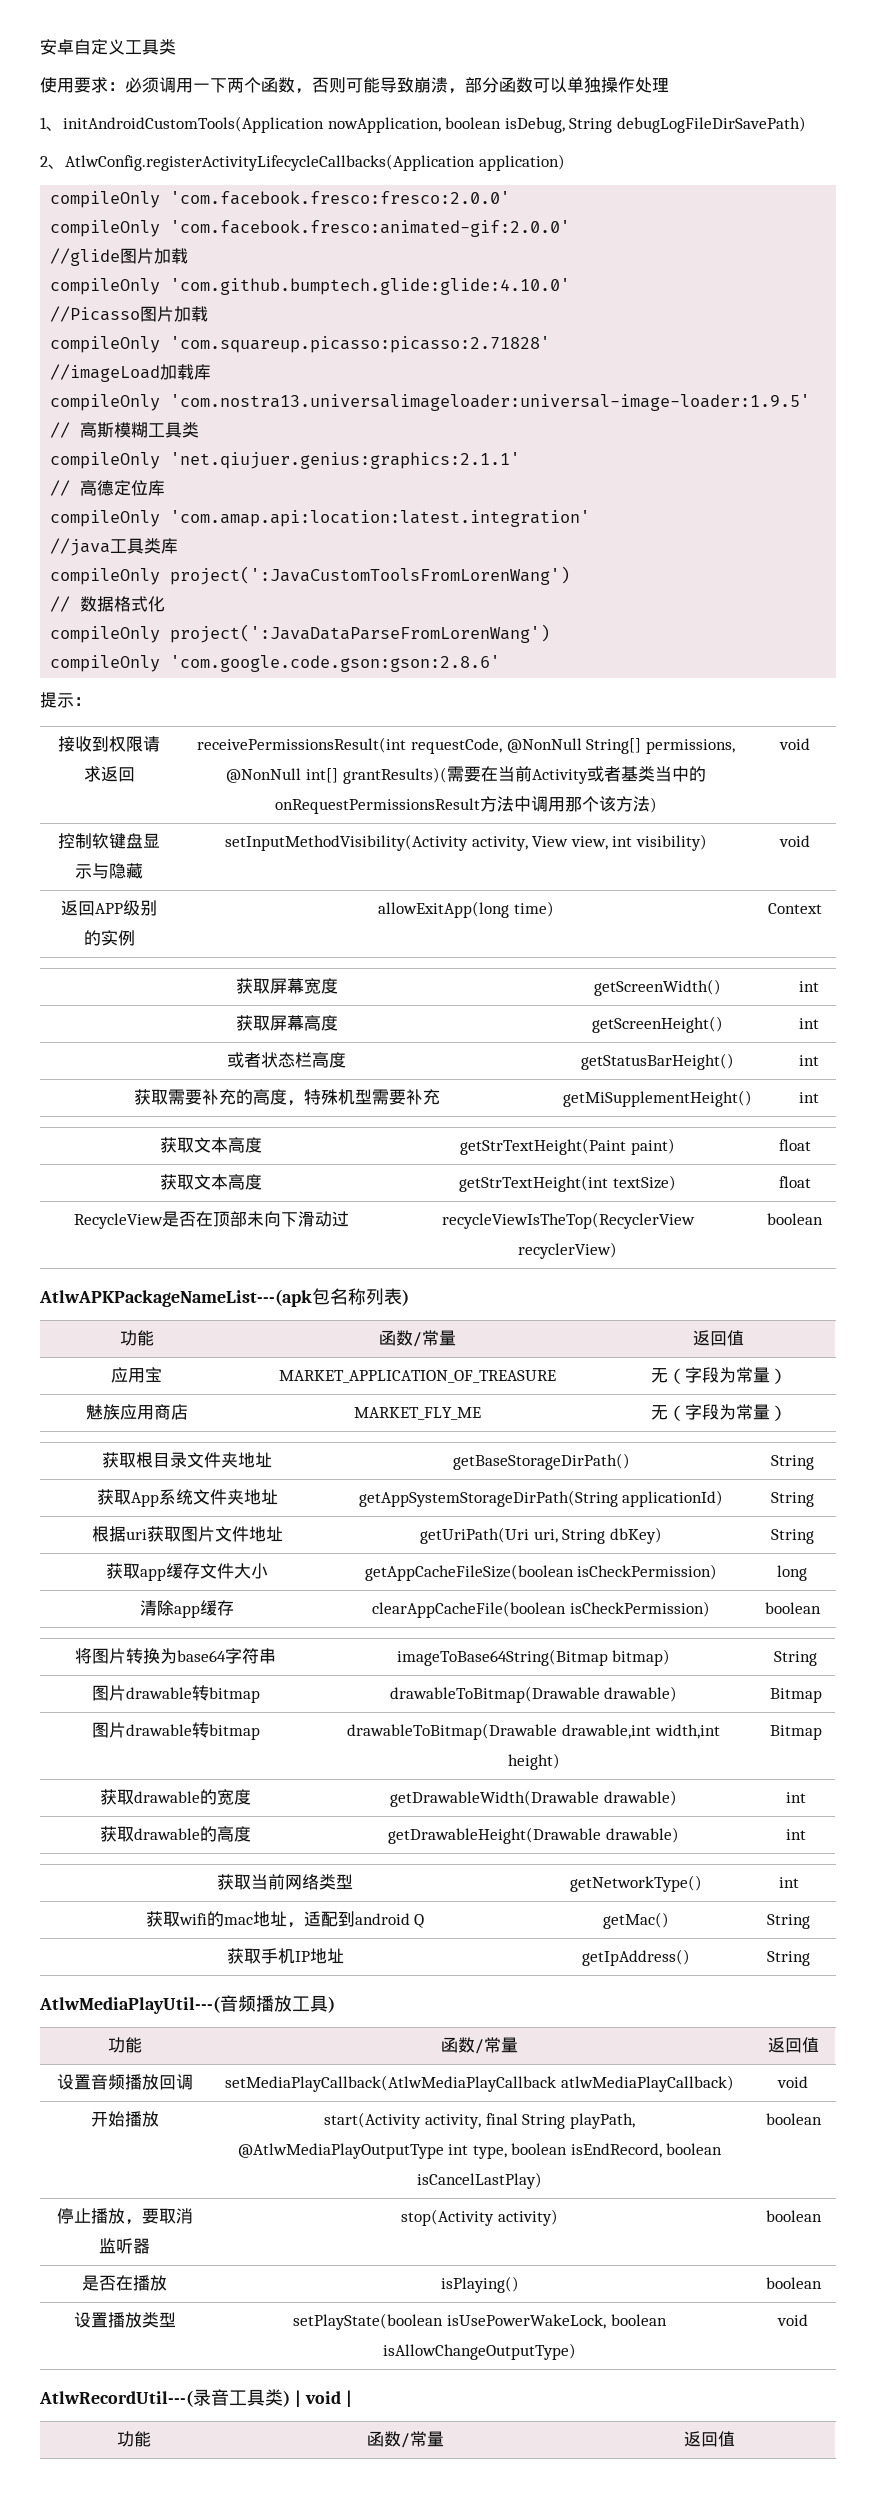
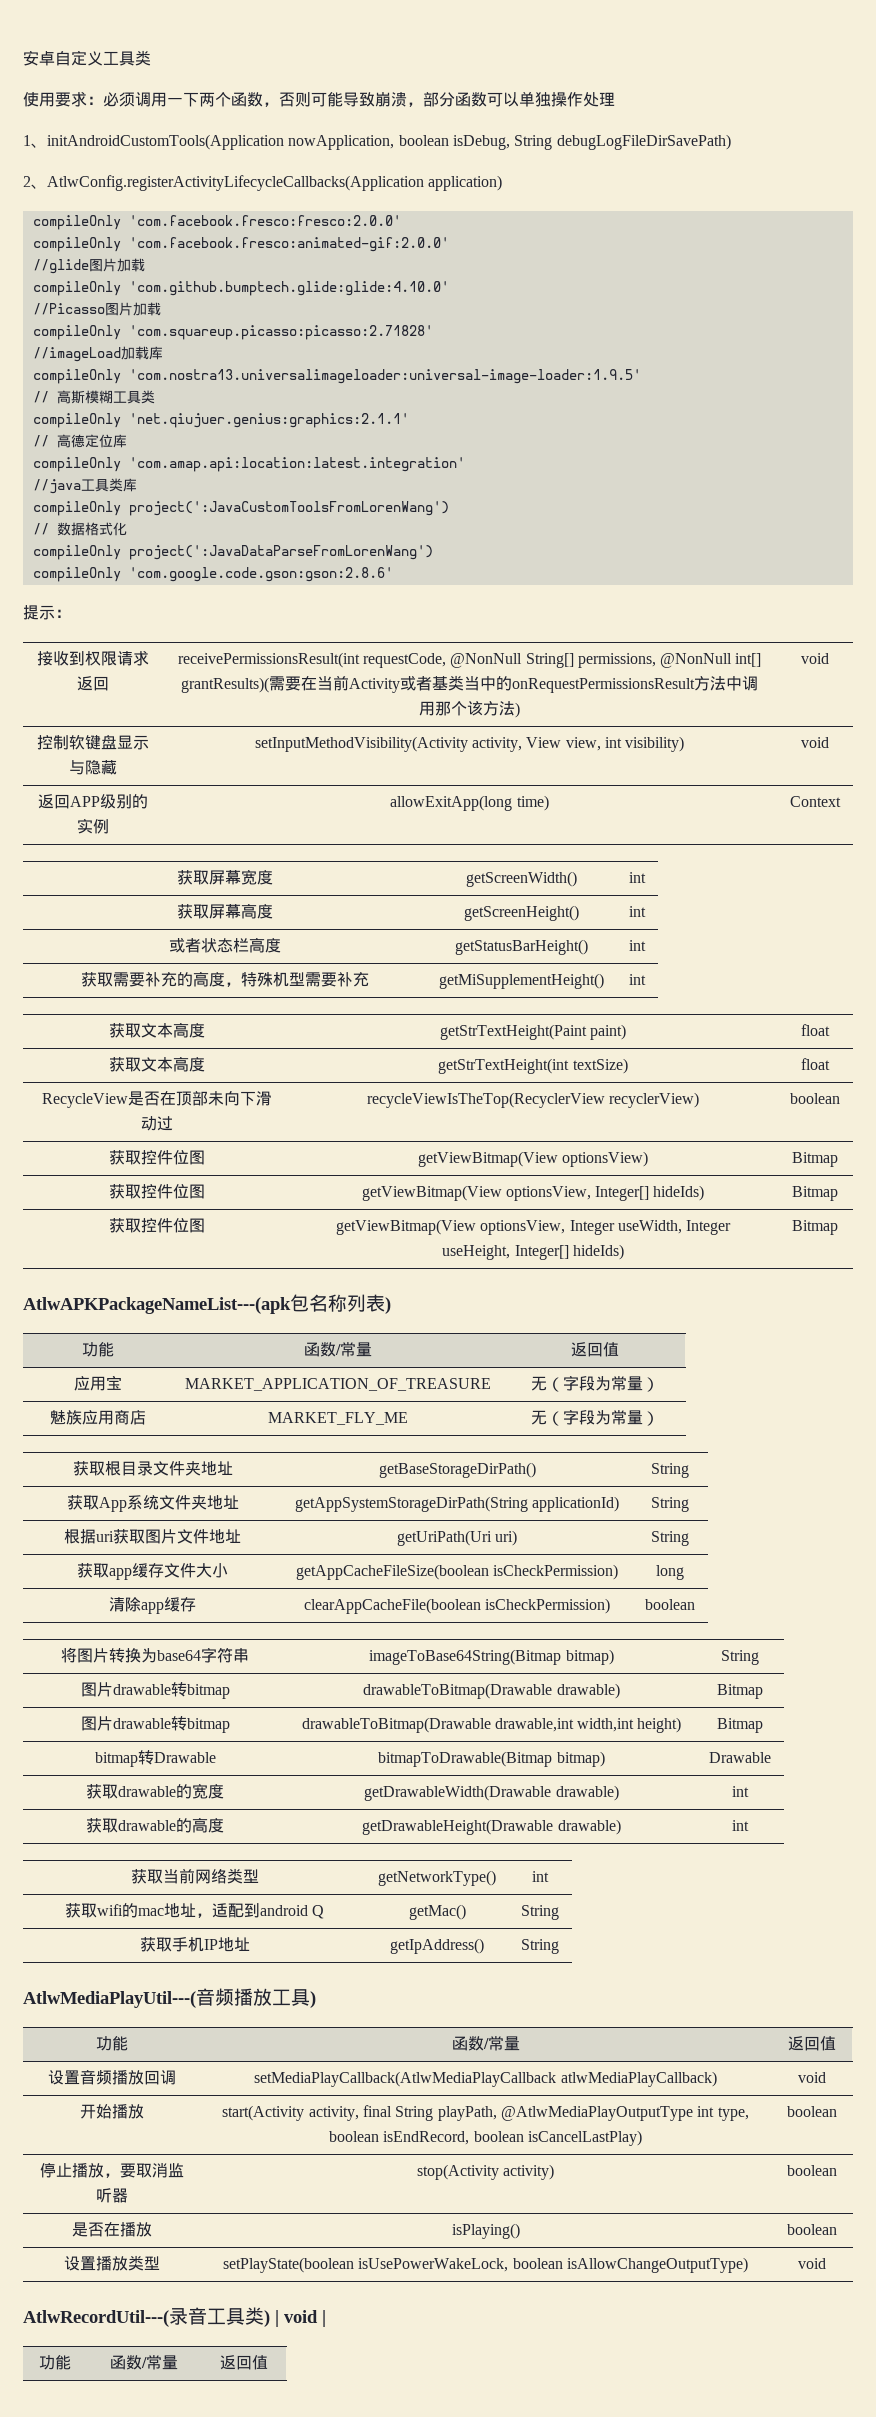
+ 获取控件位图 | getViewBitmap(View optionsView) | Bitmap
+ 获取控件位图 | getViewBitmap(View optionsView, Integer[] hideIds) | Bitmap
+ 获取控件位图 | getViewBitmap(View optionsView, Integer useWidth, Integer useHeight, Integer[] hideIds) | Bitmap
- 根据uri获取图片文件地址 | getUriPath(Uri uri, String dbKey) | String
+ 根据uri获取图片文件地址 | getUriPath(Uri uri) | String
+ bitmap转Drawable | bitmapToDrawable(Bitmap bitmap) | Drawable

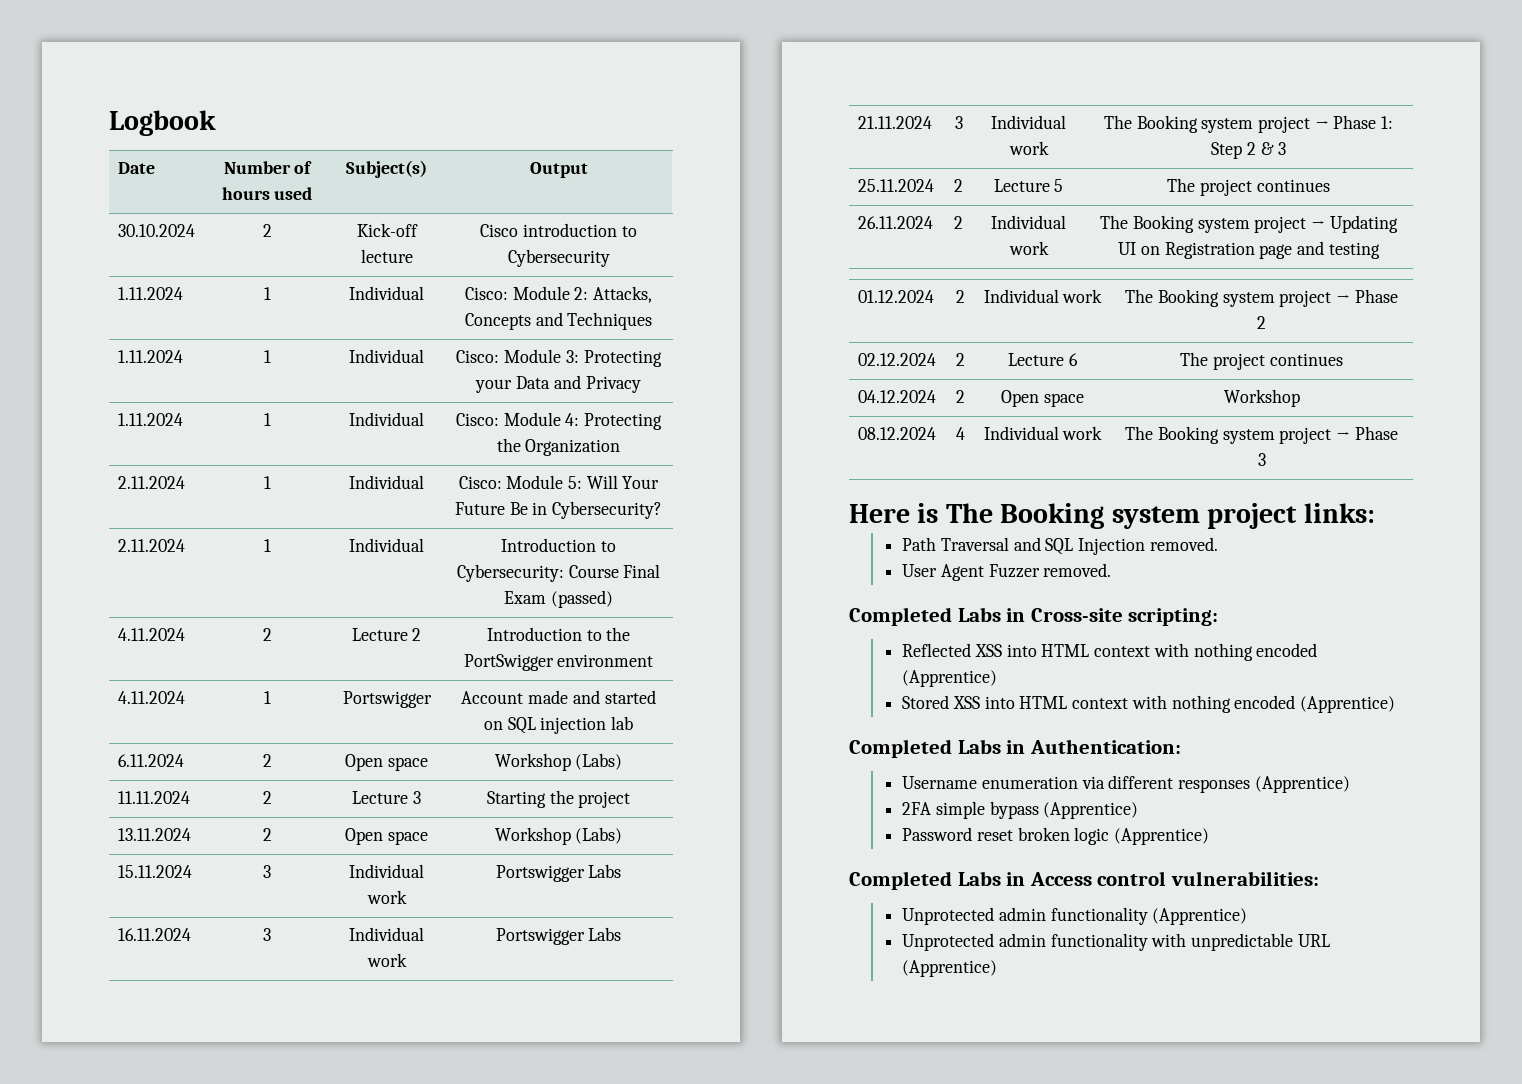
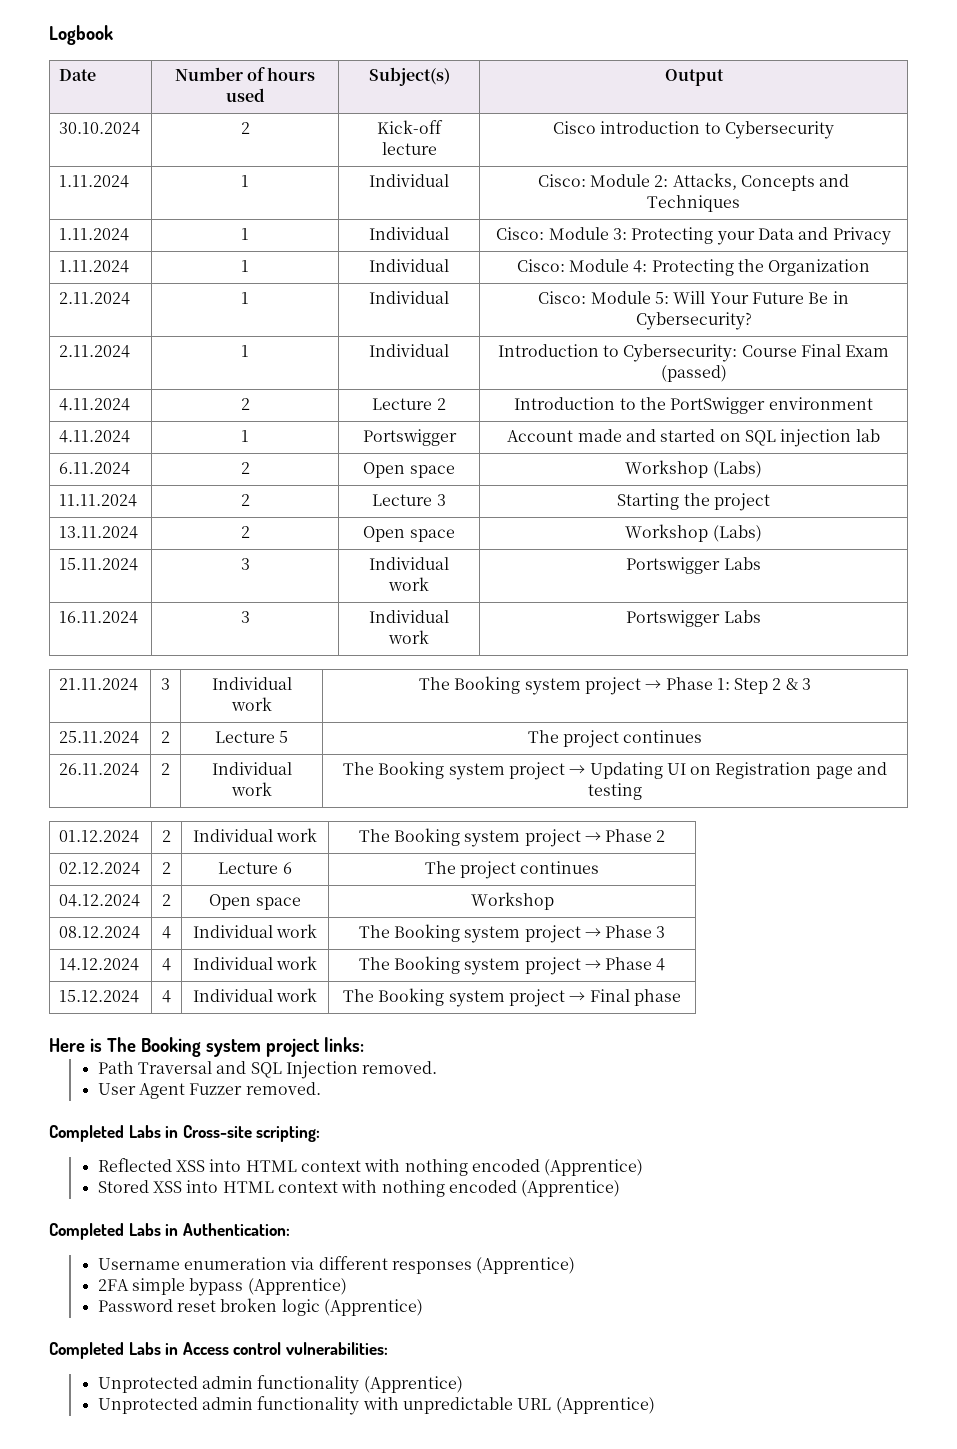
+ 14.12.2024 | 4 | Individual work | The Booking system project → Phase 4
+ 15.12.2024 | 4 | Individual work | The Booking system project → Final phase

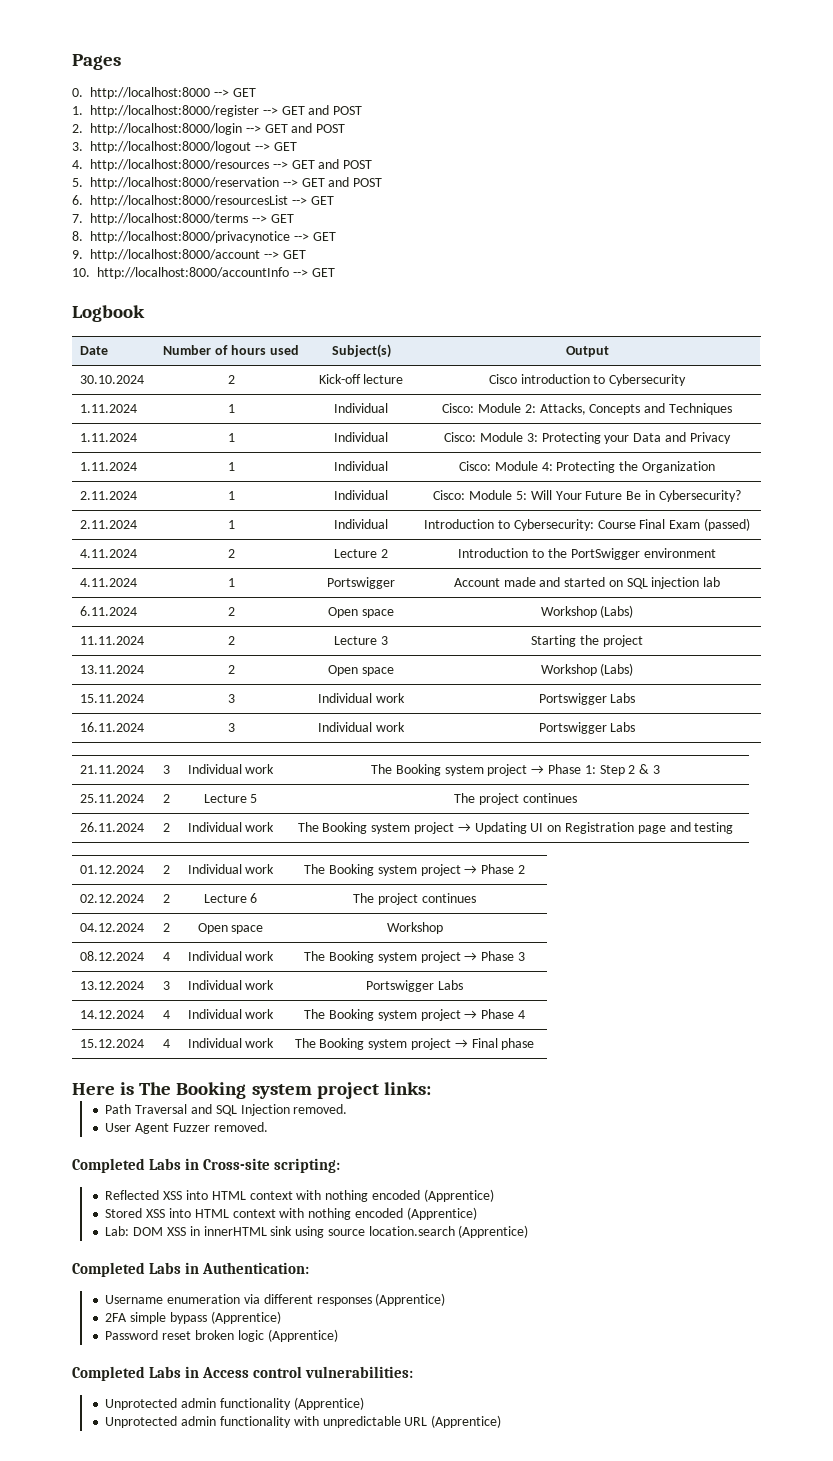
+ Pages
+ 0. http://localhost:8000 --> GET
+ 1. http://localhost:8000/register --> GET and POST
+ 2. http://localhost:8000/login --> GET and POST
+ 3. http://localhost:8000/logout --> GET
+ 4. http://localhost:8000/resources --> GET and POST
+ 5. http://localhost:8000/reservation --> GET and POST
+ 6. http://localhost:8000/resourcesList --> GET
+ 7. http://localhost:8000/terms --> GET
+ 8. http://localhost:8000/privacynotice --> GET
+ 9. http://localhost:8000/account --> GET
+ 10. http://localhost:8000/accountInfo --> GET
+ 13.12.2024 | 3 | Individual work | Portswigger Labs
+ Lab: DOM XSS in innerHTML sink using source location.search (Apprentice)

# What you should do
From the material above, gather all lines that include the string "getUriPath" and copy them.

# Answer to this problem
- 根据uri获取图片文件地址 | getUriPath(Uri uri, String dbKey) | String
+ 根据uri获取图片文件地址 | getUriPath(Uri uri) | String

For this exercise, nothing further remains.